New research, published online on February 25 in the medical journal The Lancet, tested a new single daily pill designed to replace the complex multi-pill treatments some HIV patients must take. 

"The drug worked just as well as the complex regimen," says Orkin, who is the lead author on the study which tested the new single pill in a group of 550 HIV patients on the complex regimens. "And if it works in these people then it really, really works."

The pill is made by Gilead Sciences and combines two of their HIV drugs — Bictegravir and Lenacapavir — into one tablet that's smaller than a multivitamin.

Gilead supported the research but it was done by academics and physicians at more than 90 independent sites from South Africa to the Dominican Republic, from Japan to France. Another study – presented this past week at the Conference on Retroviruses and Opportunistic Infections held in Denver — found this new pill is also as good as the single-tablet pill, Biktarvy, that is one of the most widely prescribed HIV treatments in the U.S. and is recommended as a first‑line option in U.S. treatment guidelines.

"This good news is terrific," says Dr. Linda-Gail Bekker. Bekker, who directs the Desmond Tutu HIV Center at the University of Cape Town in South Africa, wasn't involved in the study.

She says the value of this new pill goes far beyond its potential role in improving the treatment options for patients who have resistance to the current single-pill treatments. "That smallish fraction is going to grow," she explains.

"When people have to take something for the rest of their lives, you want to simplify it as much as possible. So, you get to that point where more and more people can [keep taking their medications] and adopt it into their lifestyle." That, in turn, helps prevent HIV from spreading further, since the viral load of a patient on medication drops low enough they cannot transmit the virus.

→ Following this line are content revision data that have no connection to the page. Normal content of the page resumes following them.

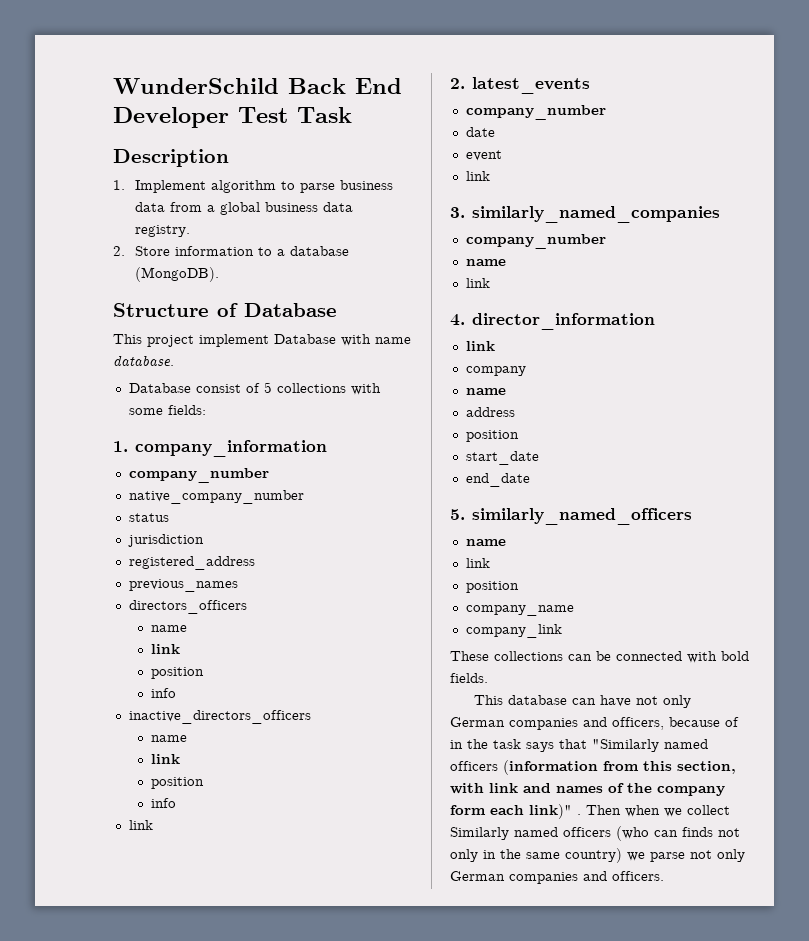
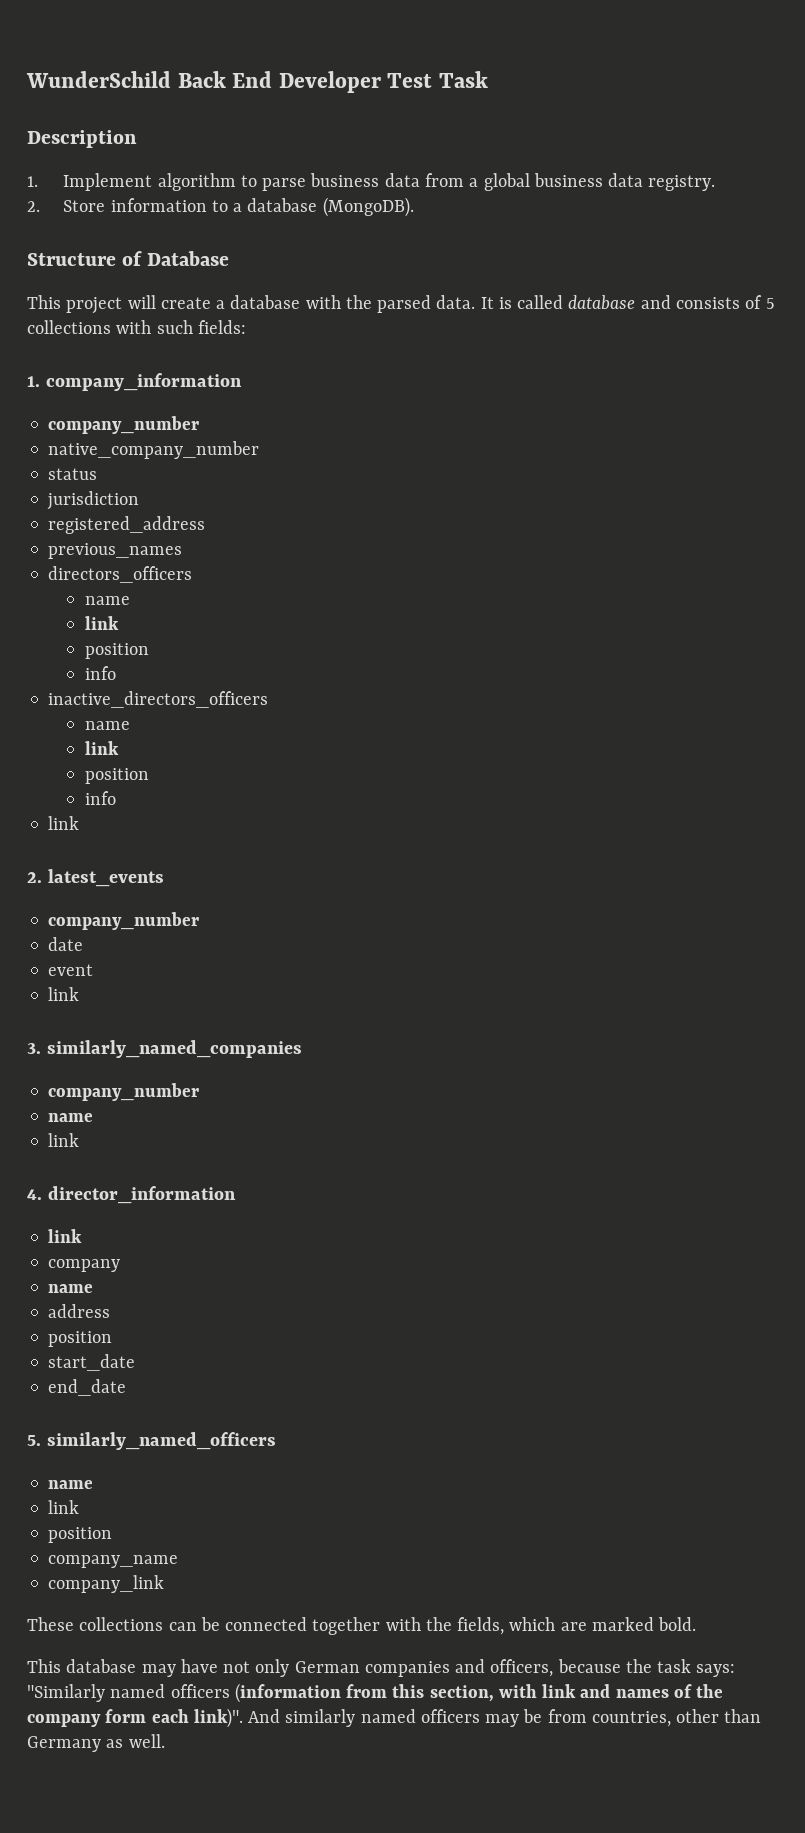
- This project implement Database with name database.
- Database consist of 5 collections with some fields:
+ This project will create a database with the parsed data. It is called database and consists of 5 collections with such fields:
- These collections can be connected with bold fields.
+ These collections can be connected together with the fields, which are marked bold.
- This database can have not only German companies and officers, because of in the task says that "Similarly named officers (information from this section, with link and names of the company form each link)" . Then when we collect Similarly named officers (who can finds not only in the same country) we parse not only German companies and officers.
+ This database may have not only German companies and officers, because the task says: "Similarly named officers (information from this section, with link and names of the company form each link)". And similarly named officers may be from countries, other than Germany as well.

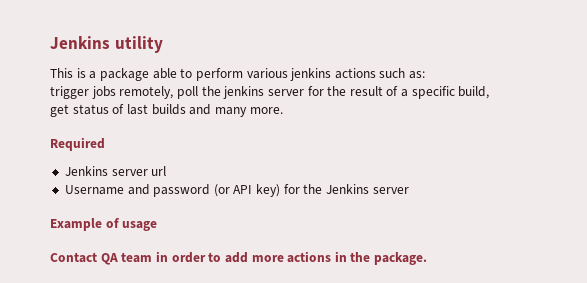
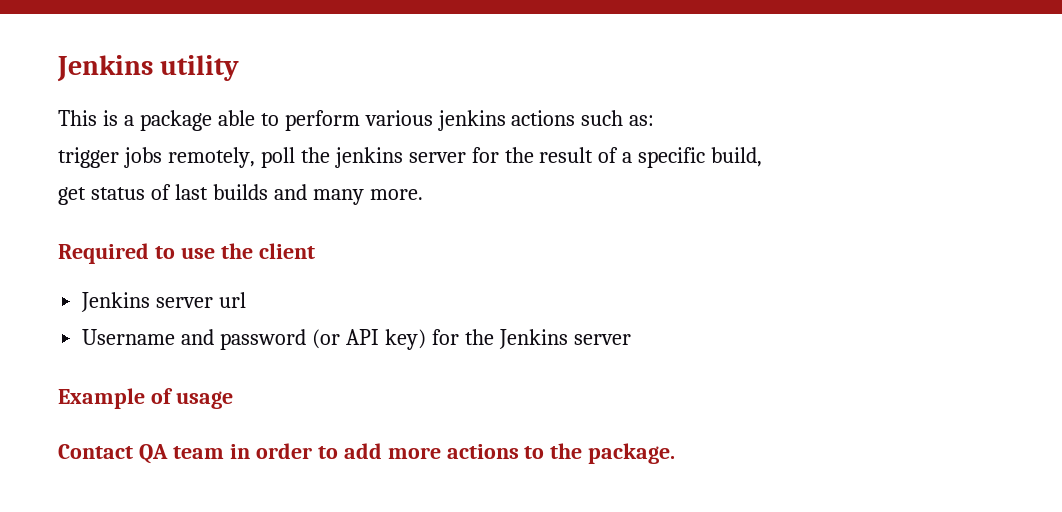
- Required
+ Required to use the client
- Contact QA team in order to add more actions in the package.
+ Contact QA team in order to add more actions to the package.

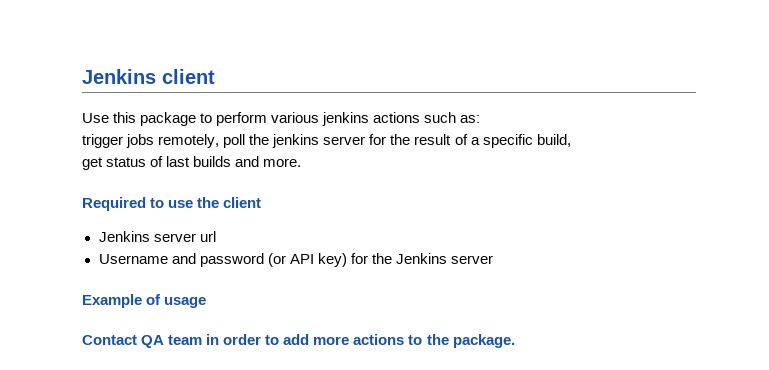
- Jenkins utility
- This is a package able to perform various jenkins actions such as:
+ Jenkins client
+ Use this package to perform various jenkins actions such as:
- get status of last builds and many more.
+ get status of last builds and more.

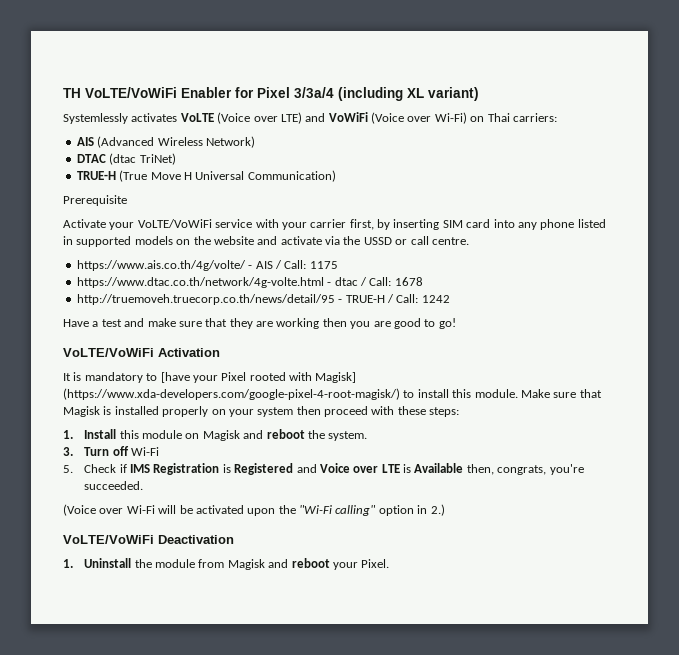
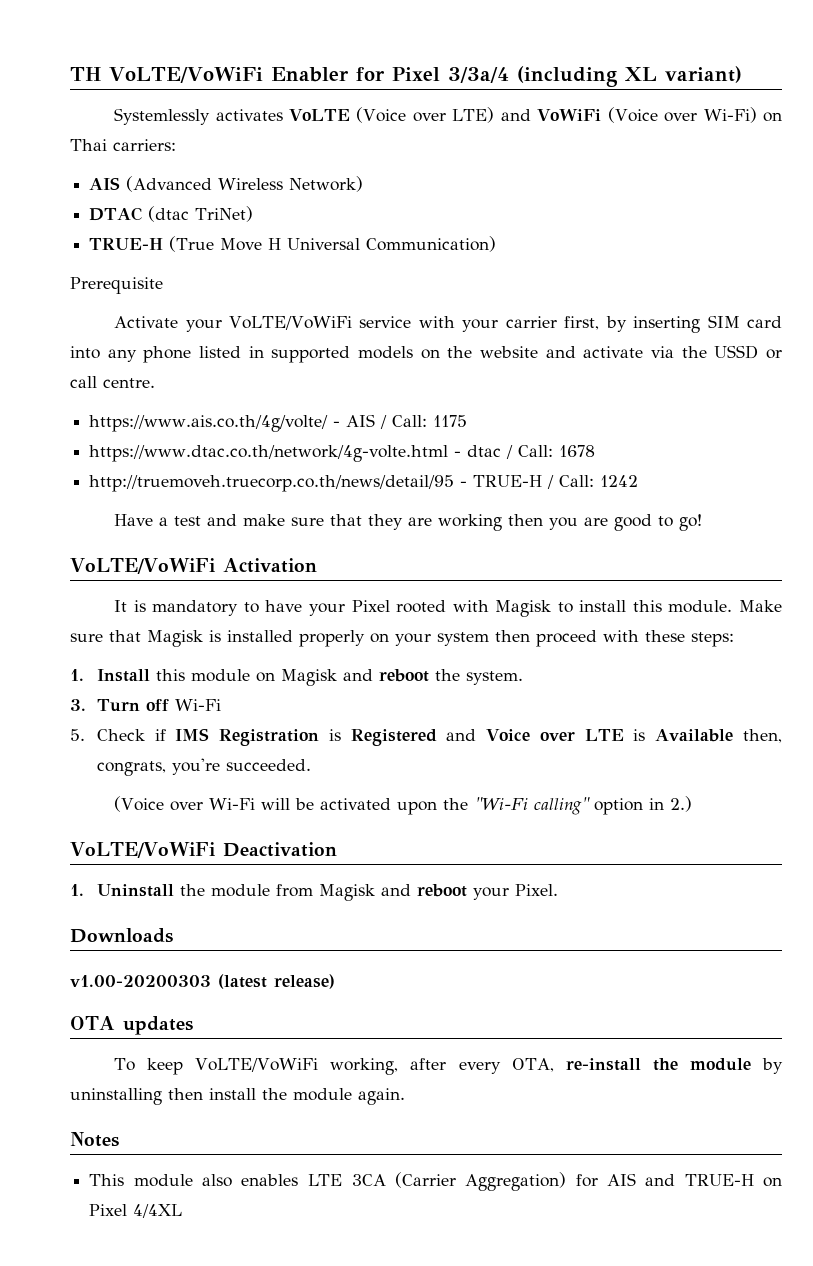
- It is mandatory to [have your Pixel rooted with Magisk] (https://www.xda-developers.com/google-pixel-4-root-magisk/) to install this module.
+ It is mandatory to have your Pixel rooted with Magisk to install this module.
+ Downloads
+ v1.00-20200303 (latest release)
+ OTA updates
+ To keep VoLTE/VoWiFi working, after every OTA, re-install the module by uninstalling then install the module again.
+ Notes
+ This module also enables LTE 3CA (Carrier Aggregation) for AIS and TRUE-H on Pixel 4/4XL

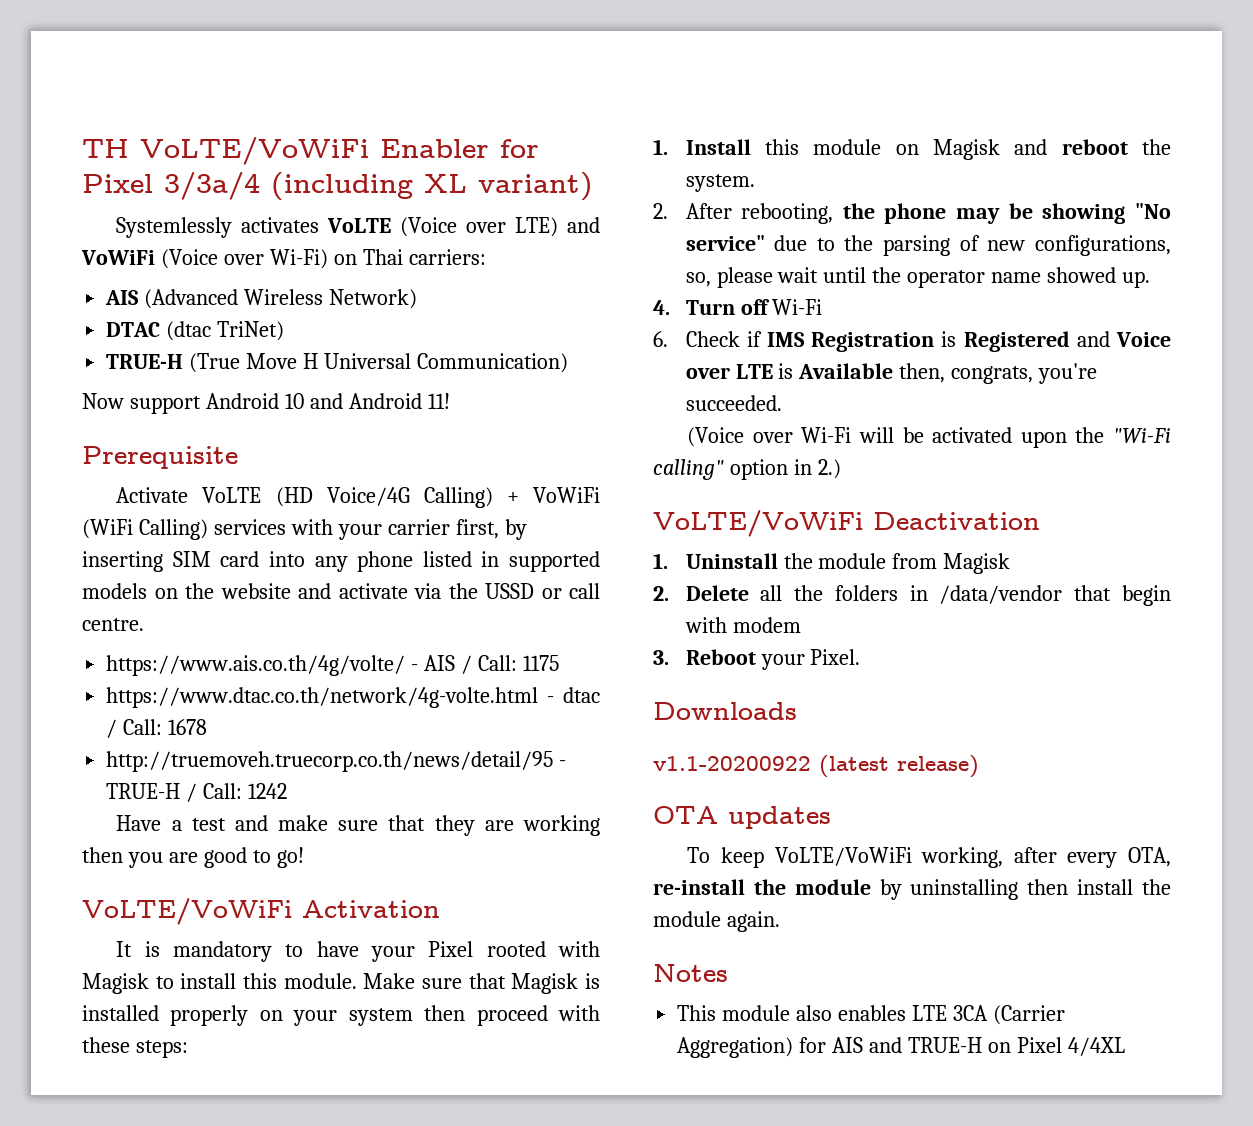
+ Now support Android 10 and Android 11!
  Prerequisite
- Activate your VoLTE/VoWiFi service with your carrier first, by inserting SIM card into any phone listed in supported models on the website and activate via the USSD or call centre.
+ Activate VoLTE (HD Voice/4G Calling) + VoWiFi (WiFi Calling) services with your carrier first, by inserting SIM card into any phone listed in supported models on the website and activate via the USSD or call centre.
- 3. Turn off Wi-Fi
+ 2. After rebooting, the phone may be showing "No service" due to the parsing of new configurations, so, please wait until the operator name showed up.
+ 4. Turn off Wi-Fi
- 5. Check if IMS Registration is Registered and Voice over LTE is Available then, congrats, you're succeeded.
+ 6. Check if IMS Registration is Registered and Voice over LTE is Available then, congrats, you're succeeded.
- 1. Uninstall the module from Magisk and reboot your Pixel.
+ 1. Uninstall the module from Magisk
+ 2. Delete all the folders in /data/vendor that begin with modem
+ 3. Reboot your Pixel.
- v1.00-20200303 (latest release)
+ v1.1-20200922 (latest release)

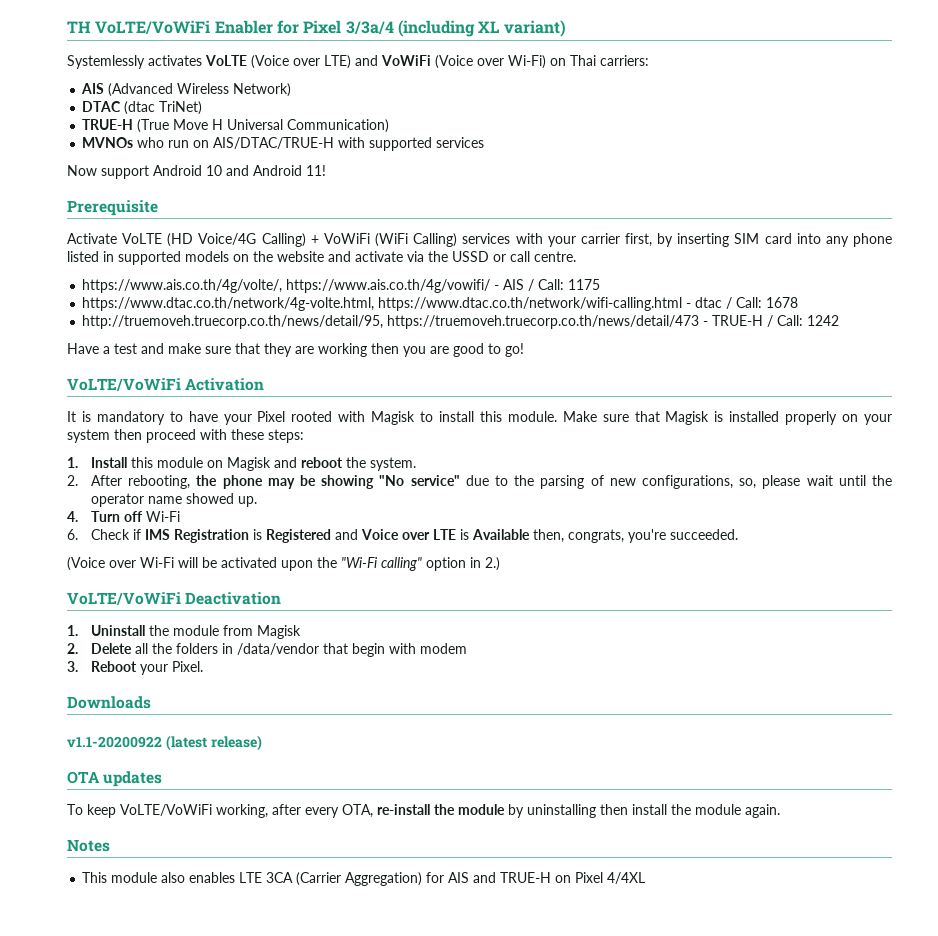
+ MVNOs who run on AIS/DTAC/TRUE-H with supported services
- https://www.ais.co.th/4g/volte/ - AIS / Call: 1175
+ https://www.ais.co.th/4g/volte/, https://www.ais.co.th/4g/vowifi/ - AIS / Call: 1175
- https://www.dtac.co.th/network/4g-volte.html - dtac / Call: 1678
+ https://www.dtac.co.th/network/4g-volte.html, https://www.dtac.co.th/network/wifi-calling.html - dtac / Call: 1678
- http://truemoveh.truecorp.co.th/news/detail/95 - TRUE-H / Call: 1242
+ http://truemoveh.truecorp.co.th/news/detail/95, https://truemoveh.truecorp.co.th/news/detail/473 - TRUE-H / Call: 1242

Plus, she says, the HIV virus is always mutating, so new medications are essential.

"We've got to be ahead of the game," she says. "We can't stop. We did that with tuberculosis, right? We got four drugs. We're done. And then we were in big trouble." The world is now battling extremely drug-resistant TB. To avoid a similar fate for HIV, Bekker says, this type of research that develops new drugs and new drug combinations is key.

Gilead Sciences said in a statement that it will file an application with the U.S. Food and Drug Administration in "the near future" to get the new pill licensed. If approved, it is expected to launch in the second half of this year.

Future decisions about the pricing and availability in lower-income countries — where most of the HIV/AIDS burden remains — will be critical. But Bekker says that in the recent past, the HIV/AIDS community has been an effective advocate for improved access when necessary.

For now, Bekker says, she's just happy to see the study results. This past year has been a tough one, she says, with international aid cuts causing major disruptions for HIV care and data systems. So, she says, it's a relief for the HIV/AIDS world to get a bit of "very good news."